Article ID: | iaor20114987 |
Volume: | 45 |
Issue: | 6 |
Start Page Number: | 499 |
End Page Number: | 511 |
Publication Date: | Jul 2011 |
Journal: | Transportation Research Part A |
Authors: | Sohn Keemin |
Keywords: | allocation: resources, programming: multiple criteria, design |
The present study focuses on the development of a model for the optimal design of a road diet plan within a transportation network, and is based on rigorous mathematical models. In most metropolitan areas, there is insufficient road space to dedicate a portion exclusively for cyclists without negatively affecting existing motorists. Thus, it is crucial to find an efficient way to implement a road diet plan that both maximizes the utility for cyclists and minimizes the negative effect on motorists.

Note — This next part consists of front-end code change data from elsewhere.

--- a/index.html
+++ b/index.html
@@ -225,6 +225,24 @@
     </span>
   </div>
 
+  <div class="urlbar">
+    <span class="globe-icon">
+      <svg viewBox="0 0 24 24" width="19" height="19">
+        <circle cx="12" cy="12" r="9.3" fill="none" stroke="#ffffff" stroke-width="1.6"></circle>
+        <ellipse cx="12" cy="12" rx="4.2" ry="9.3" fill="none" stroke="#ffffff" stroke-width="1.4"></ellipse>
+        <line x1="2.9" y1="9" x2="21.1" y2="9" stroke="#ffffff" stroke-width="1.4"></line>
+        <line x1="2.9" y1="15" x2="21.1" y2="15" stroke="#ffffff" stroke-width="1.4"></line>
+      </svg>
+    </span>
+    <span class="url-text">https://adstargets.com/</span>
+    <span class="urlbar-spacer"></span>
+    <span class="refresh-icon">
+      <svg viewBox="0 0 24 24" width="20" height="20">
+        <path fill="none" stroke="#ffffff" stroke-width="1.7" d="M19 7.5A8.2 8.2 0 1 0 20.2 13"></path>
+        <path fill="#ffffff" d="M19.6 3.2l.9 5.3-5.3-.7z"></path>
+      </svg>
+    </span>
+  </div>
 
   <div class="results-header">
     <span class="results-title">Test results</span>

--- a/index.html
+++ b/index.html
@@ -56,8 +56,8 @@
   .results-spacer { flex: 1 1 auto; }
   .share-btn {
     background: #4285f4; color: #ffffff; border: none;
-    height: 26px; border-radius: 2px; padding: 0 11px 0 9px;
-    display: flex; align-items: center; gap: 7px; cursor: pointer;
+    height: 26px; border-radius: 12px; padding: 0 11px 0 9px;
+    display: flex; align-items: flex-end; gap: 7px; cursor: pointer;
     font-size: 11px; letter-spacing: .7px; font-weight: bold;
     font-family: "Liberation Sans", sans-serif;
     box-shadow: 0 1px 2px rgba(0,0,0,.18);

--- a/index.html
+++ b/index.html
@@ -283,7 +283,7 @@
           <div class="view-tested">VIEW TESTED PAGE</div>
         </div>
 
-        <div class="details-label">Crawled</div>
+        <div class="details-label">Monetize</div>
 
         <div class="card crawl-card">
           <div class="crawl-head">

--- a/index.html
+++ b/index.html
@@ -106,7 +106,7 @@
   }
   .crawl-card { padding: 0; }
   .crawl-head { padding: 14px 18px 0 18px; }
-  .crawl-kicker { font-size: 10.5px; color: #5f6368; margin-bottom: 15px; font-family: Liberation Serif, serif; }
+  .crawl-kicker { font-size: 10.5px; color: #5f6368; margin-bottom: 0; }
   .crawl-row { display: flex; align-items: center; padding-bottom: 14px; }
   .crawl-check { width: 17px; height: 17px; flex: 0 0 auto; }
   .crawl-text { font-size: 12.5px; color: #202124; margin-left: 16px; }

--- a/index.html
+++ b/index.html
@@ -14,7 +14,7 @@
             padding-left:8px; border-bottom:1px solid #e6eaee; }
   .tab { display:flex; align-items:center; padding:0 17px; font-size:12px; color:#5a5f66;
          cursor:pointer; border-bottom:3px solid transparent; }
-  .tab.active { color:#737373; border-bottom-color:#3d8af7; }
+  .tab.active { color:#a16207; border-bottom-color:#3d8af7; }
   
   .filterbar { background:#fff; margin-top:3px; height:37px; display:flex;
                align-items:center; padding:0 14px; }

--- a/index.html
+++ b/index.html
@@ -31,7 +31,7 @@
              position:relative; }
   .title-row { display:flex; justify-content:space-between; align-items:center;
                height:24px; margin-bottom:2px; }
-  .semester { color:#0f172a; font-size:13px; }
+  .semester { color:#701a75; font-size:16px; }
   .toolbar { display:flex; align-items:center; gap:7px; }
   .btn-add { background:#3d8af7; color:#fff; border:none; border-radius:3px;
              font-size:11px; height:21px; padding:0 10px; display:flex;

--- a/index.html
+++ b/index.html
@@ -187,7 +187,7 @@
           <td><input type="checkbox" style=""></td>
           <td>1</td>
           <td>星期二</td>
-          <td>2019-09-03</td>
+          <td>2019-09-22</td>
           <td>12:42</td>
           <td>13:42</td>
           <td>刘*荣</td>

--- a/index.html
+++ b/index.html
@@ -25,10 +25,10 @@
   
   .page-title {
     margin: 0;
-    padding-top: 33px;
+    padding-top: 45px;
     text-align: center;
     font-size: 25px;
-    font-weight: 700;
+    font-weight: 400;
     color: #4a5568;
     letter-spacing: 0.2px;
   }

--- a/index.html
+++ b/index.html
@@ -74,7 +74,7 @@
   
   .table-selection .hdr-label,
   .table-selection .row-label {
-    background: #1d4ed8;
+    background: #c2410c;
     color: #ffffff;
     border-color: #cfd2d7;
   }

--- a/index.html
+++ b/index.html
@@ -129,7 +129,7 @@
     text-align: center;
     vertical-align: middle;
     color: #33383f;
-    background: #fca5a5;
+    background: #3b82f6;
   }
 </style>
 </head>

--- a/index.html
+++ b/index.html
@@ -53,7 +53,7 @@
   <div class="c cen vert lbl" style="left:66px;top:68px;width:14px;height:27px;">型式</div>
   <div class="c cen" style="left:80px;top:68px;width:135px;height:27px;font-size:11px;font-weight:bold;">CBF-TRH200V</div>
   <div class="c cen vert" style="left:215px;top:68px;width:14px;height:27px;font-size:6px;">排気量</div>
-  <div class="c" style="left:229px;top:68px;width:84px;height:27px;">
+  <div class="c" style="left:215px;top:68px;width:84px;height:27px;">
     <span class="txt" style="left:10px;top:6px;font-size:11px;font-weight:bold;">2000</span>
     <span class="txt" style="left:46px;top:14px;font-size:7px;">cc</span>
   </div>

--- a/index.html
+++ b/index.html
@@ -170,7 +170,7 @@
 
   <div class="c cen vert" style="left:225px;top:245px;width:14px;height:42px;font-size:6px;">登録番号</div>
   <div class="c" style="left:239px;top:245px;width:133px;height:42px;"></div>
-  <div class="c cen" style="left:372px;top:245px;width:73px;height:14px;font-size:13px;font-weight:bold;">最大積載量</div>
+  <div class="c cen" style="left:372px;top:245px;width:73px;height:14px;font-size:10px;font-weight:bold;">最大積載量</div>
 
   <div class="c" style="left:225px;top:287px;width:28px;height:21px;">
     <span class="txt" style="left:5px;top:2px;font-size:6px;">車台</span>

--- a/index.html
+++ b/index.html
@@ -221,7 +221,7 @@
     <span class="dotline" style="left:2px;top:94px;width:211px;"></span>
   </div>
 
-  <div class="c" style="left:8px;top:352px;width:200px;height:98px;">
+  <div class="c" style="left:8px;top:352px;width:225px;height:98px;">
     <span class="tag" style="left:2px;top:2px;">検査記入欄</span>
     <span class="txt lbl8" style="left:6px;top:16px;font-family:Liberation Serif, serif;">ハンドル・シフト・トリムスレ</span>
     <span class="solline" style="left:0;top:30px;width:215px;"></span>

A network design problem (NDP), which is usually used to find the best option for providing extra road capacity, is adapted here to derive the best solution for limiting road capacity. The resultant NDP for a road diet (NDPRD) takes a bi‐level form. The upper‐level problem of the NDPRD is established as one of multi‐objective optimization. The lower‐level problem accommodates user equilibrium (UE) trip assignment with fixed and variable mode‐shares. For the fixed mode‐share model, the upper‐level problem minimizes the total travel time of both cyclists and motorists. For the variable mode‐share model, the upper‐level problem includes minimization of both the automobile travel share and the average travel time per unit distance for motorists who keep using automobiles after the implementation of a road diet. A multi‐objective genetic algorithm (MOGA) is mobilized to solve the proposed problem. The results of a case study, based on a test network, guarantee a robust approximate Pareto optimal front. The possibility that the proposed methodology could be adopted in the design of a road diet plan in a real transportation network is confirmed.